Still, he’s keen to have the conversation. “If we are making mistakes as Black Brits, let’s listen. Let’s talk. We’re family.” But ultimately, he says the decisions about who is cast is in the hands of the directors, the producers, not the actors. “[The actor] just said yes to an opportunity,” he says.
It’s clear that Boyega isn’t here to appease anyone. “This is new money!” he proclaims, meaning that he doesn’t adhere to archaic, “respectable” politics that dictate how celebrities should behave. When videos of him at Notting Hill Carnival went viral, and Star Wars fans claimed to be outraged by his “raunchy” dancing, Boyega didn’t bat an eyelid. “‘I am not here to cater to anybody’s vision of what they think a leading star should be,” he says. “Man’s not no flimsy guy.”

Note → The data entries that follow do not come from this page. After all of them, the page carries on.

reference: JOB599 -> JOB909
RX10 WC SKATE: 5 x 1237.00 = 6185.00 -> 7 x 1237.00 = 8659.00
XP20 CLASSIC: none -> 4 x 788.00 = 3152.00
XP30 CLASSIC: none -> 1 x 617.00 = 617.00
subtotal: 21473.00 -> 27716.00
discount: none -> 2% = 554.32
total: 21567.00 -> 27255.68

He’s sad to be missing the long-awaited return of Carnival this year as he plans to spend the summer in the US, going to concerts and roller skating. He loves the nightlife there, too. “I don’t go to the club and sit in the section. I like to dance and I like to whine.” He celebrated his 30th birthday this March at a club in Atlanta. In London, he’s more of a homebody than a party animal and a typical week for him is very normal. “I work a nine-to-five during the week,” he says. On the odd occasion, he might go to dinner with his boys, but he pretty much lives the life he was living before he became famous. “I just had to go down Peckham High Street to get my mum a cow leg.”

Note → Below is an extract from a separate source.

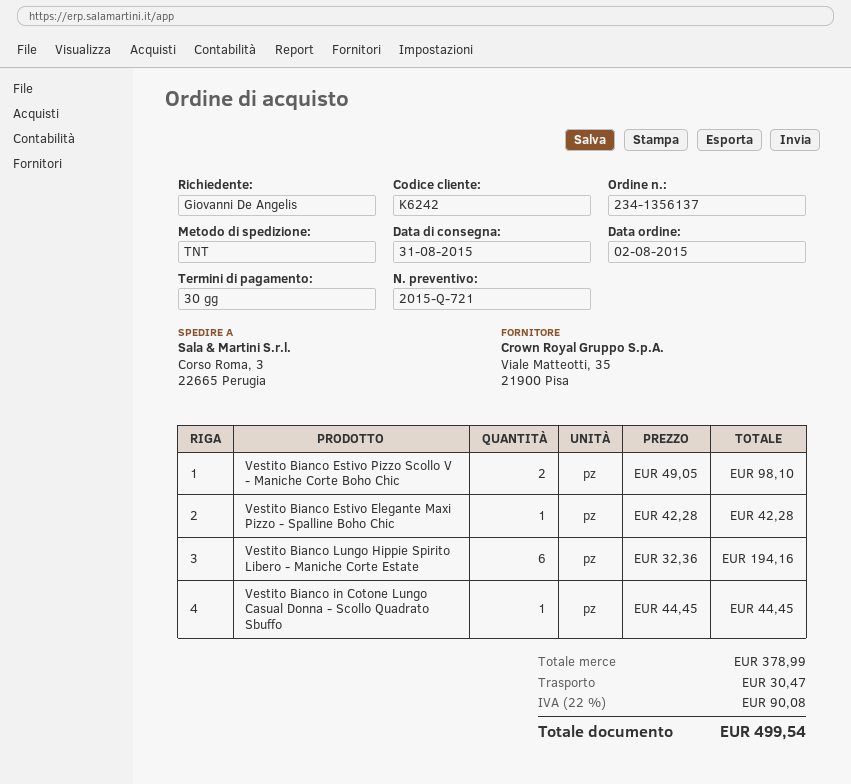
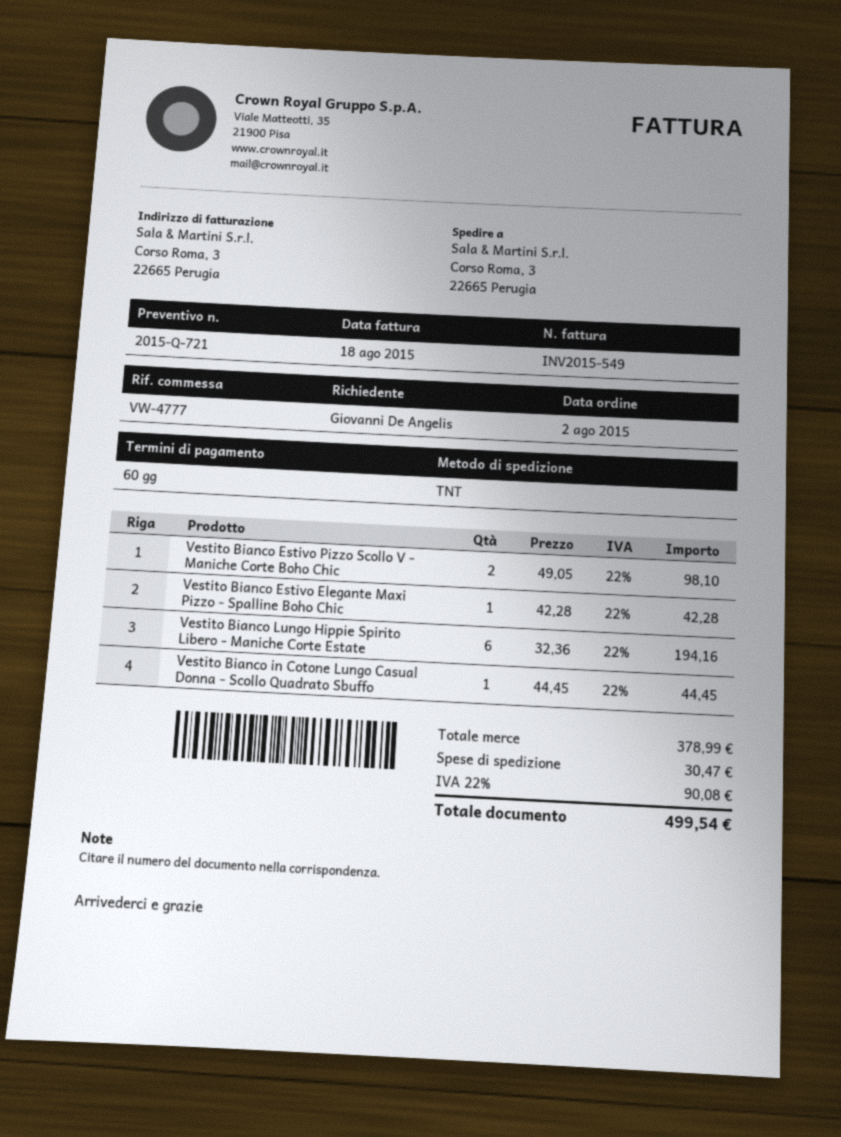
payment terms: 30 days -> 60 days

So now that he has reached a new decade of life, does he feel pressure to settle down? He was once too focused on work to focus on love. “Both are a priority,” he laughs. “That’s changed. I’m 30 now. From 28, I just worked on getting peace and getting myself together. Moving with honesty and transparency. No misleading. No lying. And being devoted to what I commit myself to. I mean, that’s the mental prep, but the field…” I ask if he was a ladies’ man, back in the day. “Come on, [I’m] Yoruba,” he smiles, referring to his Nigerian heritage. “When I was in college, I was the guy. I had many wives.”
He has rules about who he dates. “I only date Black,” he says, “then it’s about chemistry, personality, goals. Is there a synergy? Can I help you? Can you help me?” He also dates in a way that ensures his privacy. “I’m very disciplined in the type of women I speak to. They don’t want you in their business.” His parents Samson and Abigail are his biggest muse. “Being in the public eye, they would prefer if you had the wife and family. It’s the ultimate PR package. But my parents have been together for 35 years. There’s nothing that this world can do in terms of pressure to make me be inspired by anything else but my parents.”
Despite reaching career heights in his twenties only few have seen, Boyega is tenderly navigating the work-life balance like all of us. He’s grateful for the man he’s becoming. “Years ago, I didn’t know who I wanted to be, but now, I don’t have to think about certain things before I do it. Now, I’m attracting [the right] people.” It definitely appears so. Videos posted on his Instagram show Boyega’s loved ones sipping champagne as they lovingly rejoice in his regal waxwork, as he says, “It’s a moment to capture me, at this age, at this time.” But out of all of the successes we’ve discussed – and there are plenty – he talks about uplifting others through his projects with the pride of a king. “There’s something it does to your spirits, to your existence,” he says. “I feel happy doing this. I feel comfortable doing this.”